政治部記者時代には人脈を広げ、中曽根康弘元首相のブレーンとして知られるようになります。昭和60年から主筆を務め、平成3年には代表取締役社長・主筆に就任しました。
また、平成8年からは巨人軍のオーナーを務め、球界にも大きな影響力を持ちました。一方、平成6年には読売新聞社の憲法改正案を発表し、改正実現のために「大連立」を提唱するなど、政界への発言力も強めていきます。
渡辺恒雄氏は日本相撲協会の横綱審議委員会委員や、日本新聞協会会長なども歴任し、平成20年には旭日大綬章を受章。平成26年には政府の情報保全諮問会議座長に就任するなど、多方面で活躍しました。

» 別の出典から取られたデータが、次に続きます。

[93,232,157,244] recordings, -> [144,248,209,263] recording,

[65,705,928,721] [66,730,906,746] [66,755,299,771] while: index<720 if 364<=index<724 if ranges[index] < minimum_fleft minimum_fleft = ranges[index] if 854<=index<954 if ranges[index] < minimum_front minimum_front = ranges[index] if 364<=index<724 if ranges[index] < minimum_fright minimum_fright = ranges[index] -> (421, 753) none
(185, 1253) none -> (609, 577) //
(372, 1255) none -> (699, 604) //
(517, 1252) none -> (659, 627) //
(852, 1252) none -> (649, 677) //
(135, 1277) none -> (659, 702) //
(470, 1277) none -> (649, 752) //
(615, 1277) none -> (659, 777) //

晩年まで政官界とのパイプを絶やさず、若手政治家とも交流を持ち続けた渡辺恒雄氏。その死去は、政界やマスコミ、スポーツ界に大きな衝撃を与えています。葬儀は近親者のみで営まれ、後日お別れの会が開かれる予定です。
渡辺恒雄氏の訃報を受け、野球界からは惜しむ声が相次ぐ
巨人の長嶋茂雄終身名誉監督は「突然の訃報でした。しばらくは何が起こったのか、頭は白紙の状態でした。古く長いお付き合いで、巨人を離れてもたくさんの思い出があります」と綴った上で、「今、何を話せばよいのか、巨人が勝った時の渡辺さんの笑顔しか浮かんできません」と深い悲しみを表明しました。

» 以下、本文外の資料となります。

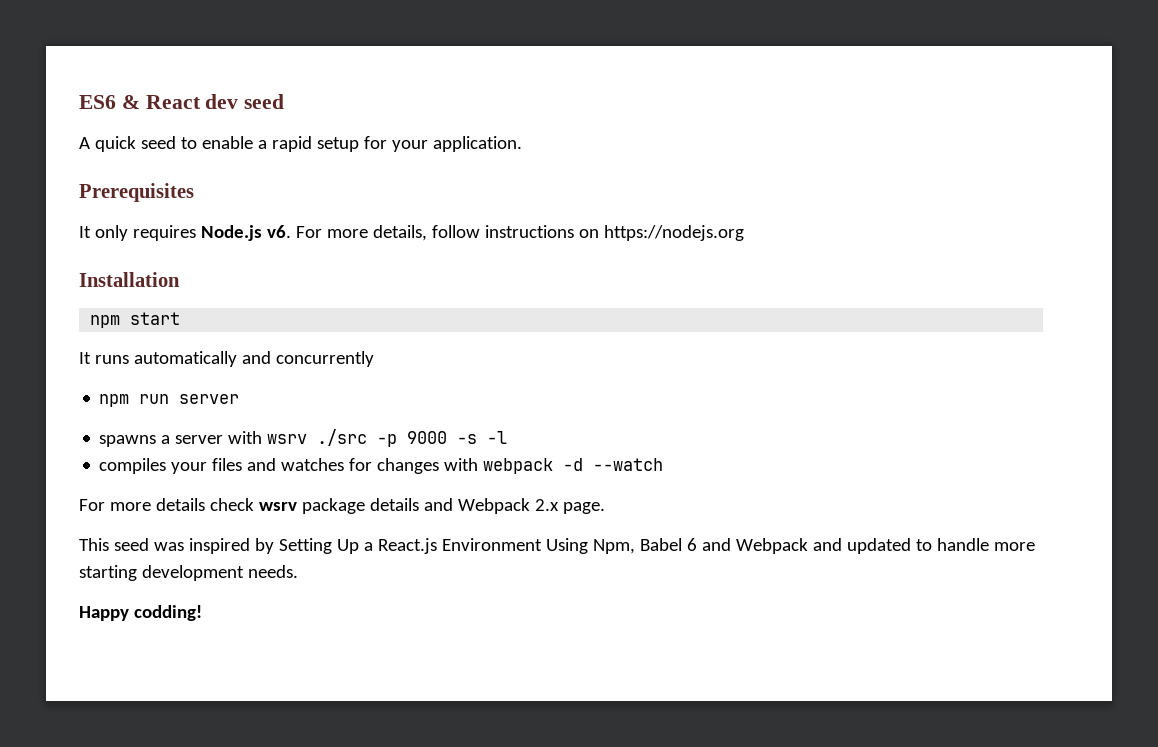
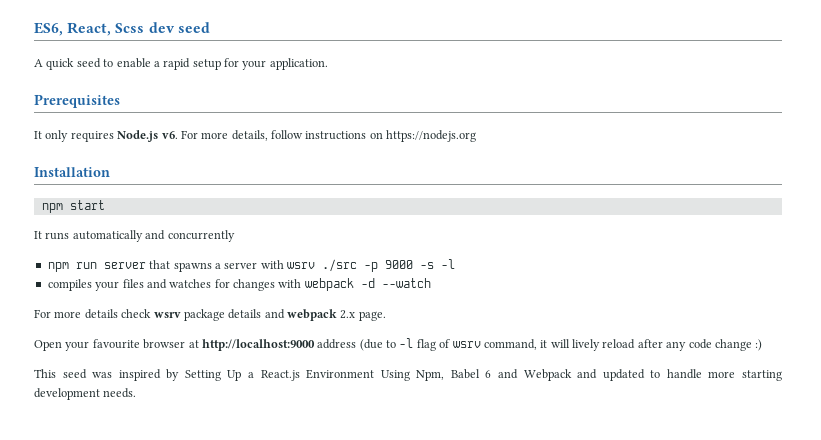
[79,95,201,109] ES6 & React -> [34,22,145,36] ES6, React, Scss
(240, 399) // -> [149,260,171,269] that
[457,498,530,514] Webpack -> [287,309,337,321] webpack
(605, 508) none -> [34,338,763,351] // Open your favourite browser at http://localhost:9000 address (due to -l flag of wsrv command, it will lively reload after any code change :)
[79,605,202,621] // Happy codding! -> (137, 393) none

プロ野球・ソフトバンクの王貞治球団会長は、渡辺恒雄氏が他に類を見ないほど熱烈な巨人ファンであったと述べ、創設者の正力松太郎氏の「巨人軍は常に強くあれ」という思いを受け継いでいたと語りました。そして、渡辺恒雄氏の巨人愛を称えるとともに、誰よりも巨人に強い情熱を持っていた方だったと振り返り、「心よりご冥福をお祈りする」と哀悼の意を表明しました。

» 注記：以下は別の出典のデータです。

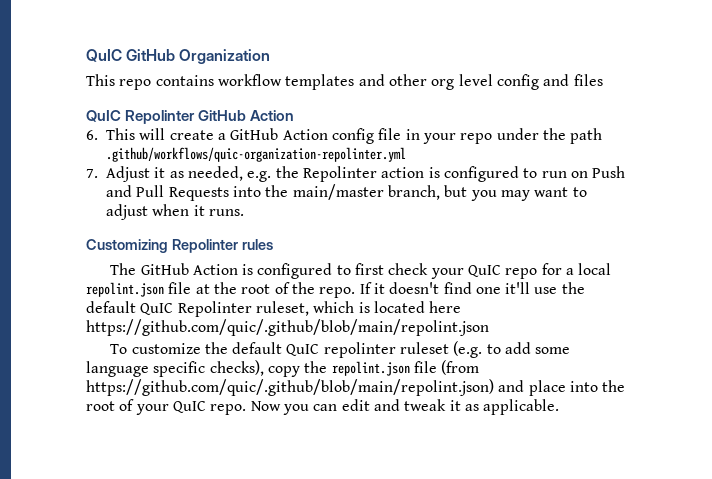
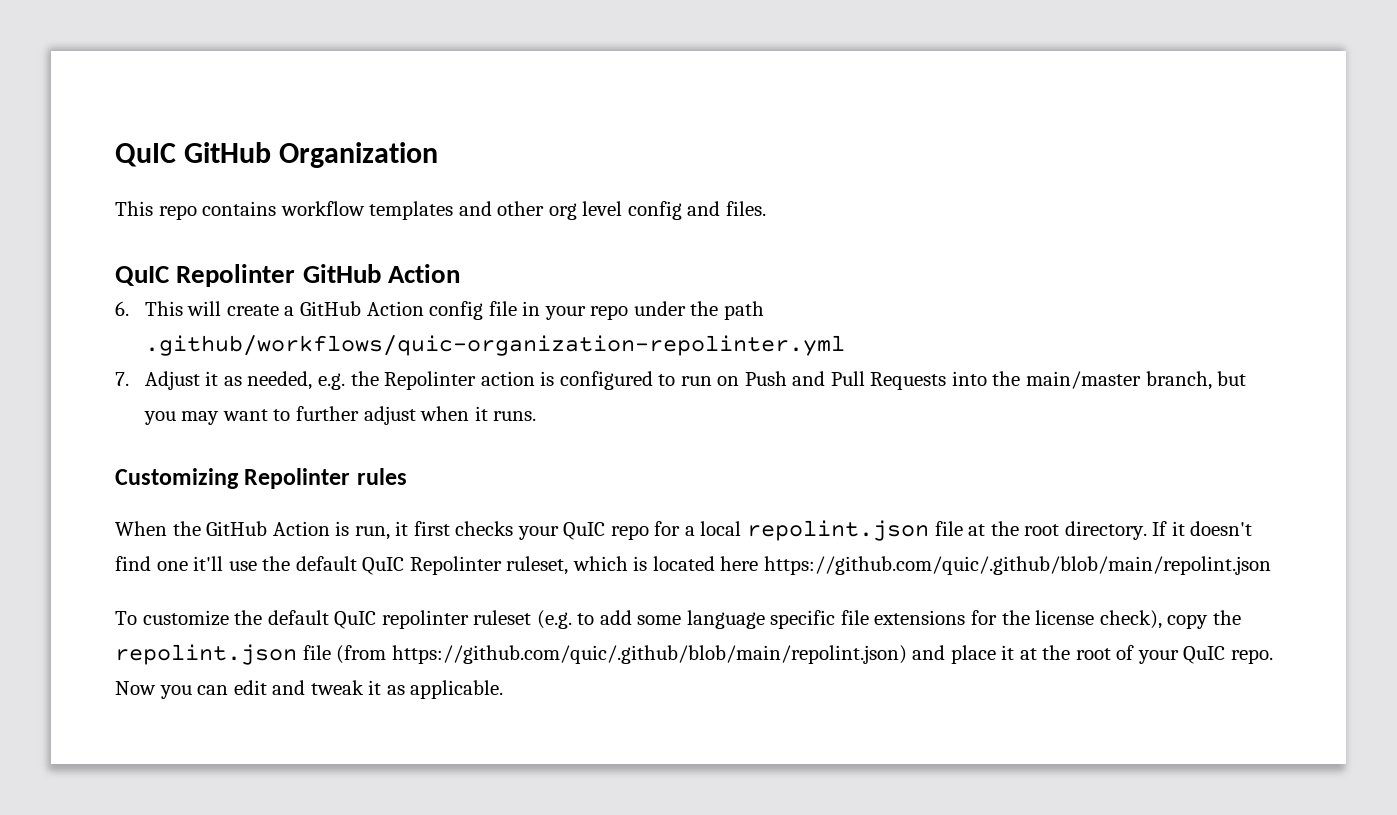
[573,74,603,86] files -> [725,201,766,216] files.
(587, 192) none -> [295,406,359,421] further
[110,263,137,275] The -> [115,521,201,536] When the
[257,263,429,279] configured to first check -> [354,521,514,540] run, it first checks
[274,282,356,298] of the repo. -> [1064,521,1147,540] directory.
[209,360,264,376] checks), -> [840,610,1162,629] file extensions for the license check),
[569,381,598,392] into -> [1001,645,1037,660] it at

巨人で長く監督を務めた原辰徳氏は「私にとって野球だけではなく、人生においても強い影響を与えていただいた恩師でした。厳しいご指導をいただいたこともありましたし、温かい言葉で励ましていただいたこともあります」と思い出を語りました。
また、「渡辺主筆は、私の人生の中で燦然と輝いた存在です」と、指導者としての渡辺恒雄氏の姿を振り返りました。渡辺恒雄氏は原辰徳氏の監督1期目を支え、退任後もチームの成功を後押ししていたといいます。